Top of DATA FOR REVIEW

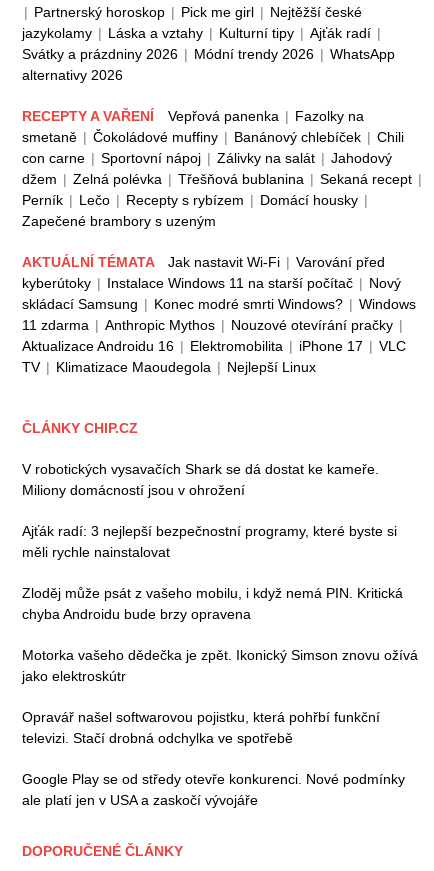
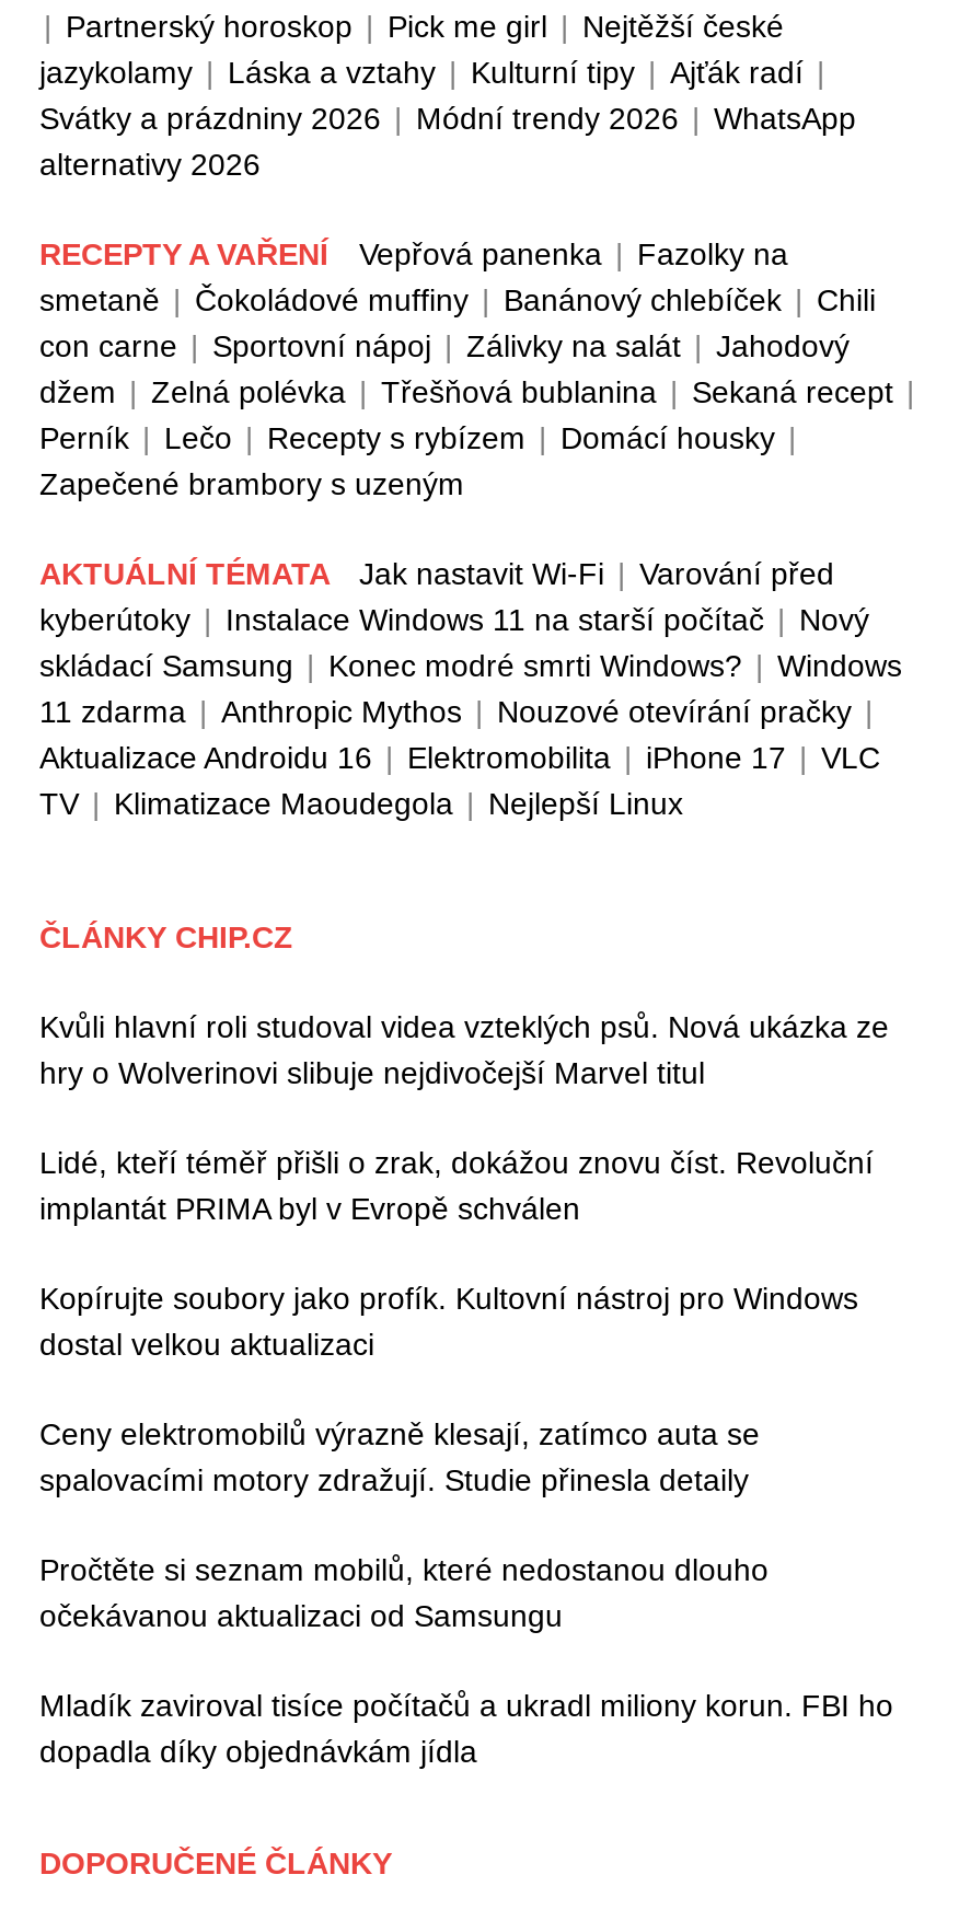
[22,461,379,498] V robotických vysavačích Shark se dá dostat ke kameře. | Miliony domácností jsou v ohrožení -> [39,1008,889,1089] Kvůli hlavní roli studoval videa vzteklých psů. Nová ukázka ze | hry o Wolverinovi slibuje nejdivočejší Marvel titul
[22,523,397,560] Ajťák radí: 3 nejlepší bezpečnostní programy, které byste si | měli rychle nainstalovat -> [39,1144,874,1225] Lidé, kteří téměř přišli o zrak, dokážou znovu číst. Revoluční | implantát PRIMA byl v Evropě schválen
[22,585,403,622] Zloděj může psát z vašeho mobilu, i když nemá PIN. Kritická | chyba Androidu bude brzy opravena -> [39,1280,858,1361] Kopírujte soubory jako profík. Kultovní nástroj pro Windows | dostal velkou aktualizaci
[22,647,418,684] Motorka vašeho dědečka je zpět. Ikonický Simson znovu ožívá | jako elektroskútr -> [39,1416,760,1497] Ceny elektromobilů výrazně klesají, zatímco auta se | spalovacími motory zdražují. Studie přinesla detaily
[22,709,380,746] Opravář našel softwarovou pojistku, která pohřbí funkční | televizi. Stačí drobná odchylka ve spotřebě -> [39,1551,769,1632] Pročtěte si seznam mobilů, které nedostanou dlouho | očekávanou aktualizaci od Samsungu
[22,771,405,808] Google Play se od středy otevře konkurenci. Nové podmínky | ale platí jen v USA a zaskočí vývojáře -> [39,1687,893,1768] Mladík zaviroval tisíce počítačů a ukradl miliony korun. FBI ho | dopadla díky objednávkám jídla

Bottom of DATA FOR REVIEW

WHAT YOU NEED TO DO:
Everything from the line containing "[22,647,418,684] Motorka vašeho" down to the last line of the entries is to be returned exactly, both ends included, and nothing beyond it.

THE ANSWER:
[22,647,418,684] Motorka vašeho dědečka je zpět. Ikonický Simson znovu ožívá | jako elektroskútr -> [39,1416,760,1497] Ceny elektromobilů výrazně klesají, zatímco auta se | spalovacími motory zdražují. Studie přinesla detaily
[22,709,380,746] Opravář našel softwarovou pojistku, která pohřbí funkční | televizi. Stačí drobná odchylka ve spotřebě -> [39,1551,769,1632] Pročtěte si seznam mobilů, které nedostanou dlouho | očekávanou aktualizaci od Samsungu
[22,771,405,808] Google Play se od středy otevře konkurenci. Nové podmínky | ale platí jen v USA a zaskočí vývojáře -> [39,1687,893,1768] Mladík zaviroval tisíce počítačů a ukradl miliony korun. FBI ho | dopadla díky objednávkám jídla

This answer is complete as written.